Vers une diversification

L’ancienne représentante de la Belgique auprès des Nations unies entend également nuancer la vision pessimiste que l’on peut se faire de l’état actuel du multilatéralisme et de la multiplication des instances impliquées dans les relations internationales. Celui-ci ne se réduit pas aux seules grandes institutions connues de tous. « Il y a en effet beaucoup de formes de multilatéralisme. Je cite quelquefois une organisation multilatérale que j’aime beaucoup : l’Organisation internationale de la vigne et du vin. Là, on ne parle que d’un thème, mais à plusieurs, dans l’espoir d’arriver à des solutions concrètes.

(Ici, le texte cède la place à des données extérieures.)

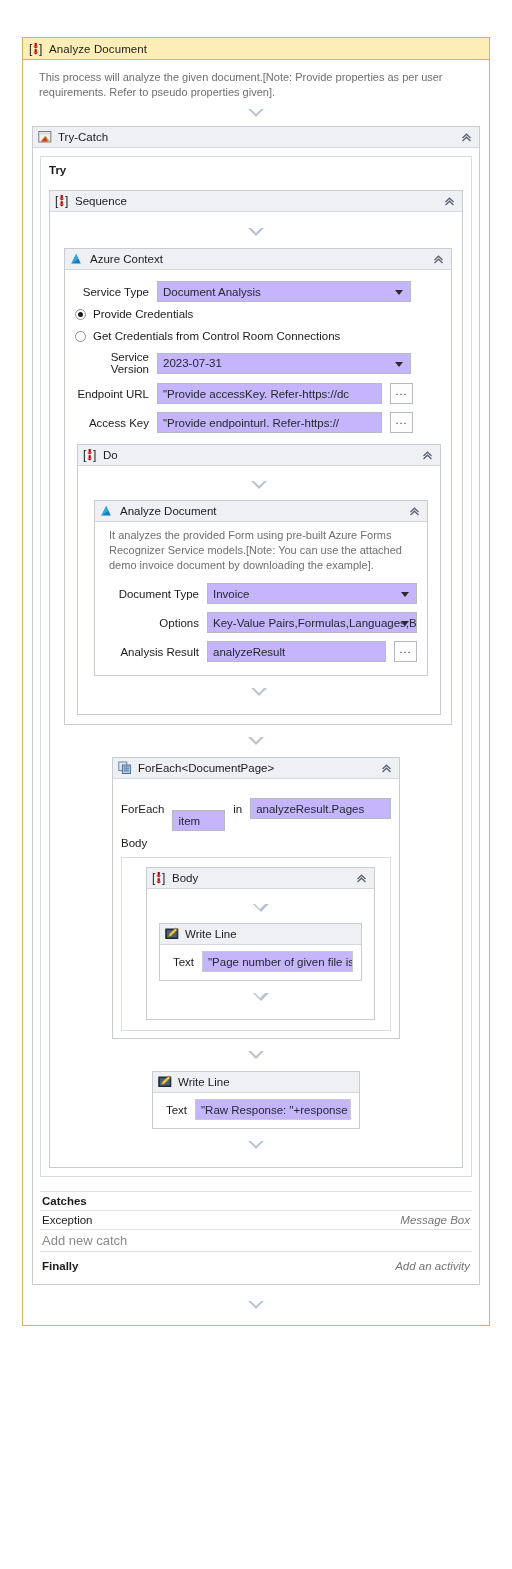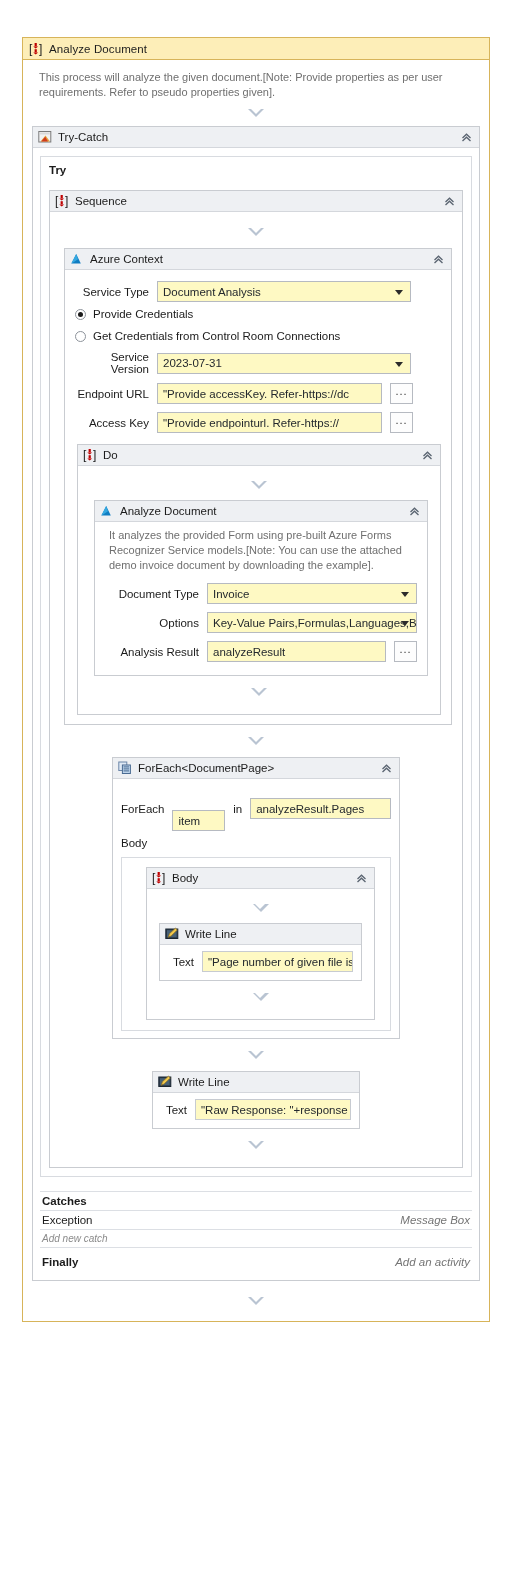"Document Analysis" .field { background: #fef9c3 -> #c4b5fd }
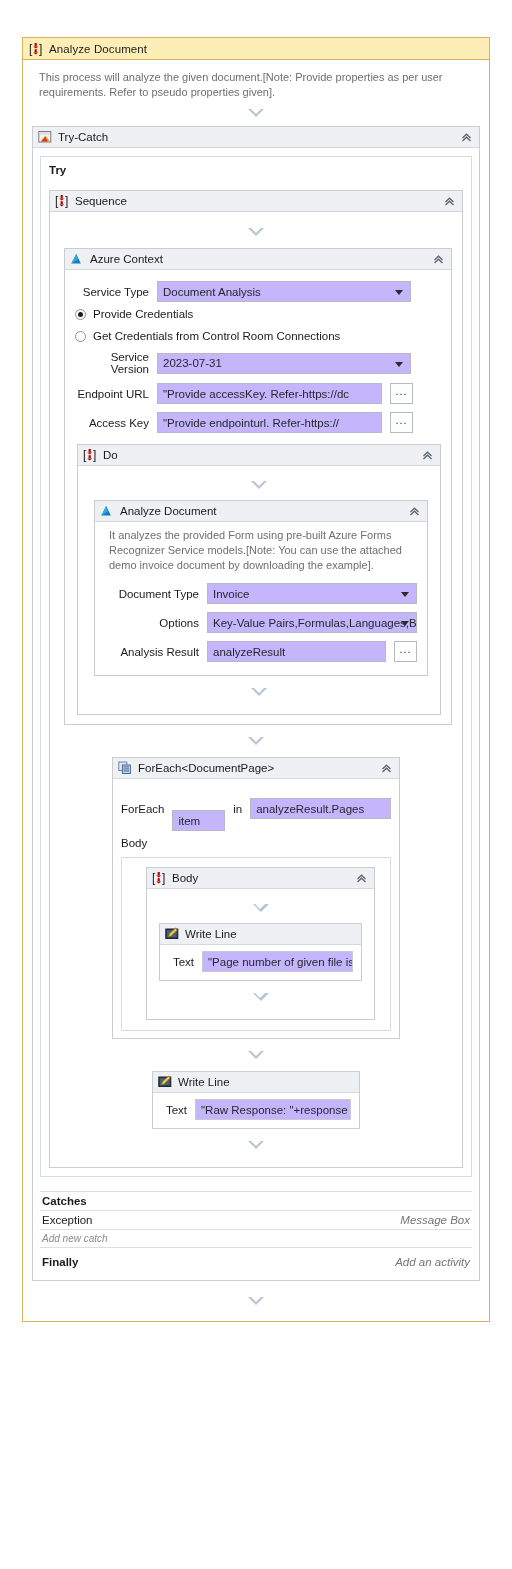"Add new catch" .row-italic-grey { font-size: 10px -> 13px; font-style: italic -> none }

Parfois, c’est plus facile de se focaliser sur un seul sujet. Il y aura sans doute une évolution du multilatéralisme. Le problème, c’est comment on s’y attaque, sans essayer de traiter tout à la fois. Est-ce que l’on passera par des réformes institutionnelles limitées ou, au contraire, par de grandes visions ? Est-ce que l’on aura dans les prochaines années d’autres États qui aujourd’hui se déclarent unilatéralistes ou souverainistes ? Cela reste encore un peu compliqué à définir. Mais il ne faut pas se limiter à une seule forme de multilatéralisme. Il faut utiliser toutes les ressources de la coopération multilatérale à différents endroits », conclut Bénédicte Frankinet.